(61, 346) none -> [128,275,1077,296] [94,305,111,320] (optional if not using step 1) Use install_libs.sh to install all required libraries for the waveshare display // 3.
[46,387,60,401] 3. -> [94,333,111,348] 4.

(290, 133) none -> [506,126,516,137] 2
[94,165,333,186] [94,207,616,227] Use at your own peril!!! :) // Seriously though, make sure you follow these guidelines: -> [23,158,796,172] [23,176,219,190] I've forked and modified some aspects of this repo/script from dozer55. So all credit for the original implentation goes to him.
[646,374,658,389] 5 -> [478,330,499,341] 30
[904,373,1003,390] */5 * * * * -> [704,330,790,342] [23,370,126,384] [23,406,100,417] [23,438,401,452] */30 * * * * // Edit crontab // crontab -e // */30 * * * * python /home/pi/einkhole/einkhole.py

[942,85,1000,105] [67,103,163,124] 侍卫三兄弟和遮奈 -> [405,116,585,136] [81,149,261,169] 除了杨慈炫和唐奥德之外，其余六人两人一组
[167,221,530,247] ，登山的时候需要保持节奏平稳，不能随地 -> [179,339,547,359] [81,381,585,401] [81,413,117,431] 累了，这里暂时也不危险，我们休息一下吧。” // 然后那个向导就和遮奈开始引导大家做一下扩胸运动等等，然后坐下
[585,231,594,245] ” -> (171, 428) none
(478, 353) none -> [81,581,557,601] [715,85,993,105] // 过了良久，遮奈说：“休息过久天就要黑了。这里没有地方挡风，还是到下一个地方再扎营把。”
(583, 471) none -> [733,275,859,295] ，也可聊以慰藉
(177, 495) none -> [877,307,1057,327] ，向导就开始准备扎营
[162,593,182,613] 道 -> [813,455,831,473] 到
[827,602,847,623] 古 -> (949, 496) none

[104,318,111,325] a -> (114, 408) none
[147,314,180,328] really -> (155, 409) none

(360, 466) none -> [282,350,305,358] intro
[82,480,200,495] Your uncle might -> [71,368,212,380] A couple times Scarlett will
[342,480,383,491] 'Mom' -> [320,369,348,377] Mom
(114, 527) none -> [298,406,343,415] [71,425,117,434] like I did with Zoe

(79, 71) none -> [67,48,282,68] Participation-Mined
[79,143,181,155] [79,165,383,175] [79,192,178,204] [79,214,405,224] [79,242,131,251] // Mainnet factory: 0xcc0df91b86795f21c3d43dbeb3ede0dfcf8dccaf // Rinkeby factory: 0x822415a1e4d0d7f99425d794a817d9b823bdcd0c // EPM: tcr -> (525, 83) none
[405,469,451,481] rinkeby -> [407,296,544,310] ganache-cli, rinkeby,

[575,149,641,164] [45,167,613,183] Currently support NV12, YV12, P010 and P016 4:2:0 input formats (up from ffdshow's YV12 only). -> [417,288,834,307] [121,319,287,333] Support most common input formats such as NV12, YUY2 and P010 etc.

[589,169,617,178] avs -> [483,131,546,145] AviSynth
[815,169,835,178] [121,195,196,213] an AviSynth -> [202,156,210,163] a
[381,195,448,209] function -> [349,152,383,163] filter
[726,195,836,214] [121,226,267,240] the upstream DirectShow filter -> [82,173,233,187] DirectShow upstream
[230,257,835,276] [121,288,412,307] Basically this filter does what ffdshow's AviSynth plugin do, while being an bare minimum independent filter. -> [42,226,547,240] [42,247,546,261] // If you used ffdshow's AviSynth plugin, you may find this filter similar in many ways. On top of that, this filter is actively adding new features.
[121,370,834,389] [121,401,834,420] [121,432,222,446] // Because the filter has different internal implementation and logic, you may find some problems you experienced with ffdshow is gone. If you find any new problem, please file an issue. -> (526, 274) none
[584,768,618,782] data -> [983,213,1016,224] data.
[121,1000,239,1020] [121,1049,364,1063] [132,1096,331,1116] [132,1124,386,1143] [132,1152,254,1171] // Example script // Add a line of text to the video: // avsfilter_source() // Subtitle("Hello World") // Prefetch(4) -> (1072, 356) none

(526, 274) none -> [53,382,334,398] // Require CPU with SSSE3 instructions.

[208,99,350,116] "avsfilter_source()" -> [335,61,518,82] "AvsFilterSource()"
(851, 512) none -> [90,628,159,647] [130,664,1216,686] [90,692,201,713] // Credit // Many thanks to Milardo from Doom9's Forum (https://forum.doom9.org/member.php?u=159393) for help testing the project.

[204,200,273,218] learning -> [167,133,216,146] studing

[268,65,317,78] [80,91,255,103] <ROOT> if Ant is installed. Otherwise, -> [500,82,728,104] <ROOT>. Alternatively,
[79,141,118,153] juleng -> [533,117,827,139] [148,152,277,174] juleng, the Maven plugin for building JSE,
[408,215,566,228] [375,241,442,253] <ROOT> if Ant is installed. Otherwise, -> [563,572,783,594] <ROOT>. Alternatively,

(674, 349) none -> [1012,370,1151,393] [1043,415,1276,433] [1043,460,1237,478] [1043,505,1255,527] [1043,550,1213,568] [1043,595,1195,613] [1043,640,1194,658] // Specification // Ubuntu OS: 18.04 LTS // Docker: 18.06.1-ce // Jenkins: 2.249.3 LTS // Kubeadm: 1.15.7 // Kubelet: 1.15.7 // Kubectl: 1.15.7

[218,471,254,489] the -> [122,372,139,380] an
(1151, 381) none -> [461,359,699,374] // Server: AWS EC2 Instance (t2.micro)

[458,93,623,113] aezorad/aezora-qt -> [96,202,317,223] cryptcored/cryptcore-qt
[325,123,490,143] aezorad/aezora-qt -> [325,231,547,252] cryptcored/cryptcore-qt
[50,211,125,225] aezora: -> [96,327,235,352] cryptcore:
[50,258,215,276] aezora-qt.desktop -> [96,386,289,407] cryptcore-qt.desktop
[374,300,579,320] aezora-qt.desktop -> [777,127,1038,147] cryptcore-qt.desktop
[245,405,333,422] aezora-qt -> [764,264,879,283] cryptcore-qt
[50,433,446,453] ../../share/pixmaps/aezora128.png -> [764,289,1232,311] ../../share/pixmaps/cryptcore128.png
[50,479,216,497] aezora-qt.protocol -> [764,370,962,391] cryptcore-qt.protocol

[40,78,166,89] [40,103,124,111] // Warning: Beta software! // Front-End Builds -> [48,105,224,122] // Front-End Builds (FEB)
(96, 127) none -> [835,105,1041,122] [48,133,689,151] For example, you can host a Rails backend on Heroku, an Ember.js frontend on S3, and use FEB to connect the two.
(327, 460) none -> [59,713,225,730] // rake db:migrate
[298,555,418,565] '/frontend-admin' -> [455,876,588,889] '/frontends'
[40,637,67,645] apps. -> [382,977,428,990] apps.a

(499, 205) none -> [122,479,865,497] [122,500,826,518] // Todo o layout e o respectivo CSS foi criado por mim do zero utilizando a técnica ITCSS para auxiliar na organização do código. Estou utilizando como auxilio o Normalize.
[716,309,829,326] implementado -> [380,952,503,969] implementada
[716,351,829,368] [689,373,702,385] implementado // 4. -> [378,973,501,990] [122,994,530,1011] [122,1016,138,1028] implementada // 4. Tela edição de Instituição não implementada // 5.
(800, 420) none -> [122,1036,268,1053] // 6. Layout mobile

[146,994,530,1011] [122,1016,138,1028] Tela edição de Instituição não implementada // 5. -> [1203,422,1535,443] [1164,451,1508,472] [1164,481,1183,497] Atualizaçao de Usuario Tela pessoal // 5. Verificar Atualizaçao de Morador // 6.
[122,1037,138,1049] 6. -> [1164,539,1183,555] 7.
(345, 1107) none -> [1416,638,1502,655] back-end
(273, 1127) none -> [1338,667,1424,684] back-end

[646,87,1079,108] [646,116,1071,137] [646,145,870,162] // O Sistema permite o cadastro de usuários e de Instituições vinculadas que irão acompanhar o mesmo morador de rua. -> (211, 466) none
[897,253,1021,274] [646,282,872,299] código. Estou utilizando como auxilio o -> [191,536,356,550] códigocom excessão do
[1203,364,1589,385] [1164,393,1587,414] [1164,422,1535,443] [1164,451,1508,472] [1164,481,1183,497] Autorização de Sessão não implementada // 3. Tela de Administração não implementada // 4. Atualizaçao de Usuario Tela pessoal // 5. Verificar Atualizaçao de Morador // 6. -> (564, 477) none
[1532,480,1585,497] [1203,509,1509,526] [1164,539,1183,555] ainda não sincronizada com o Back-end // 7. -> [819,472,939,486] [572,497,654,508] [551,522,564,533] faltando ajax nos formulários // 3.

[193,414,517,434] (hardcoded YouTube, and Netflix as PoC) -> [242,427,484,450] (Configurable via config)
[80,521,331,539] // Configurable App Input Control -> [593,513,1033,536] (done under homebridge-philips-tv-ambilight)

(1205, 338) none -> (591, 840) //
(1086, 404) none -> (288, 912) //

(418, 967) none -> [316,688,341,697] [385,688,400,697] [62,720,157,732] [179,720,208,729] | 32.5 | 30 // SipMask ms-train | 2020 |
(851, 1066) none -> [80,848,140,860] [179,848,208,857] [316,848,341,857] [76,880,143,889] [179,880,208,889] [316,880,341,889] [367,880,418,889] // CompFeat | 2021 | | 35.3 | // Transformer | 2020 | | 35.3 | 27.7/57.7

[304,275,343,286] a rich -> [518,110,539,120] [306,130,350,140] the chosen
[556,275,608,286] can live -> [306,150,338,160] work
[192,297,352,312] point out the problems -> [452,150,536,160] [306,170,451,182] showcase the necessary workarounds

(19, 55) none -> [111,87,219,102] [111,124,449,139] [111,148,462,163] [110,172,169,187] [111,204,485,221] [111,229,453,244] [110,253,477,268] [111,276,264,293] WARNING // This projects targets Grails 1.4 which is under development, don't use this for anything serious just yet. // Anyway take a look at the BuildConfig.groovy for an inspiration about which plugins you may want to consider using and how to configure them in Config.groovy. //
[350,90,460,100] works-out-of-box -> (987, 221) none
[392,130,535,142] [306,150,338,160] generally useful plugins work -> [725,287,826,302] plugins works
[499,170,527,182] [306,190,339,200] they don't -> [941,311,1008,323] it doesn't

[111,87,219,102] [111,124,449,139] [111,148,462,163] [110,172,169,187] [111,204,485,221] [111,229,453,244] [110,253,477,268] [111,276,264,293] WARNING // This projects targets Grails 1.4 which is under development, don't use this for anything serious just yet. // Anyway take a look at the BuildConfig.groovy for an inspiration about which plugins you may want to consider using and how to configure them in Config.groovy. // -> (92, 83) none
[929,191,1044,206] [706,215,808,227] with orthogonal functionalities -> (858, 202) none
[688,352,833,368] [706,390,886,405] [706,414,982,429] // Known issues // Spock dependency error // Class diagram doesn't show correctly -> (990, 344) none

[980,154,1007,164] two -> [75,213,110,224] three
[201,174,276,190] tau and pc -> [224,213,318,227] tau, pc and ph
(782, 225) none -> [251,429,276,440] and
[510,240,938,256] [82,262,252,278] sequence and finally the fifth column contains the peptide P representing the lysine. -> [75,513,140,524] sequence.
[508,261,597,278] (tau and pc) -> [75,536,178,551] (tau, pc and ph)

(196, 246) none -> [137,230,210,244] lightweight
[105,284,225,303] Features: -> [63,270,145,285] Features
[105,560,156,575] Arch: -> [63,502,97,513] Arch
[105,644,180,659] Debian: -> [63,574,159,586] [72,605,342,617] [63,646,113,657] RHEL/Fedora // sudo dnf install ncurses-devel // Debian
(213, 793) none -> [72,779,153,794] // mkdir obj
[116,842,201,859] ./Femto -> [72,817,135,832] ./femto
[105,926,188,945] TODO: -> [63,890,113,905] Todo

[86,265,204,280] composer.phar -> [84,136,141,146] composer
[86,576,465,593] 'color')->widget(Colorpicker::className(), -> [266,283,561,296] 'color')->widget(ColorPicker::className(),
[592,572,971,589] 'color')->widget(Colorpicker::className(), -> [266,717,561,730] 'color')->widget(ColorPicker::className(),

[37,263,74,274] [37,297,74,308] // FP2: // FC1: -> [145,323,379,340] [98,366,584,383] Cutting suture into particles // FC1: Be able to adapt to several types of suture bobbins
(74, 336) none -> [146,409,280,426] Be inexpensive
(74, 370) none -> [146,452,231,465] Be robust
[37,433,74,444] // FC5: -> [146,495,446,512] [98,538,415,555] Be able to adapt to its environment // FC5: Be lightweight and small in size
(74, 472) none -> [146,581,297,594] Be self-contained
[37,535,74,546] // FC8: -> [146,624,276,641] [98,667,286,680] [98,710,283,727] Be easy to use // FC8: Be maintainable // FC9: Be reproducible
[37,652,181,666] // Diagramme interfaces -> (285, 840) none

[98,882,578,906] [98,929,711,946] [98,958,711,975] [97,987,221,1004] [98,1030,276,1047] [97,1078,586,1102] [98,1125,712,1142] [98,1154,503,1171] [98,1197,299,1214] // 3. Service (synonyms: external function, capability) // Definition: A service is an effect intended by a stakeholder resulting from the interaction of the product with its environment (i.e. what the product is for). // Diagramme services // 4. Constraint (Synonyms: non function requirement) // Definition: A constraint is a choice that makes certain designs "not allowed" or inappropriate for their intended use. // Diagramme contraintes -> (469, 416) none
+++++
## About this exercise
Only the lines from the start of the material through the line containing "(171, 428) none" belong in the answer, each copied exactly.

## Worked solution
(61, 346) none -> [128,275,1077,296] [94,305,111,320] (optional if not using step 1) Use install_libs.sh to install all required libraries for the waveshare display // 3.
[46,387,60,401] 3. -> [94,333,111,348] 4.

(290, 133) none -> [506,126,516,137] 2
[94,165,333,186] [94,207,616,227] Use at your own peril!!! :) // Seriously though, make sure you follow these guidelines: -> [23,158,796,172] [23,176,219,190] I've forked and modified some aspects of this repo/script from dozer55. So all credit for the original implentation goes to him.
[646,374,658,389] 5 -> [478,330,499,341] 30
[904,373,1003,390] */5 * * * * -> [704,330,790,342] [23,370,126,384] [23,406,100,417] [23,438,401,452] */30 * * * * // Edit crontab // crontab -e // */30 * * * * python /home/pi/einkhole/einkhole.py

[942,85,1000,105] [67,103,163,124] 侍卫三兄弟和遮奈 -> [405,116,585,136] [81,149,261,169] 除了杨慈炫和唐奥德之外，其余六人两人一组
[167,221,530,247] ，登山的时候需要保持节奏平稳，不能随地 -> [179,339,547,359] [81,381,585,401] [81,413,117,431] 累了，这里暂时也不危险，我们休息一下吧。” // 然后那个向导就和遮奈开始引导大家做一下扩胸运动等等，然后坐下
[585,231,594,245] ” -> (171, 428) none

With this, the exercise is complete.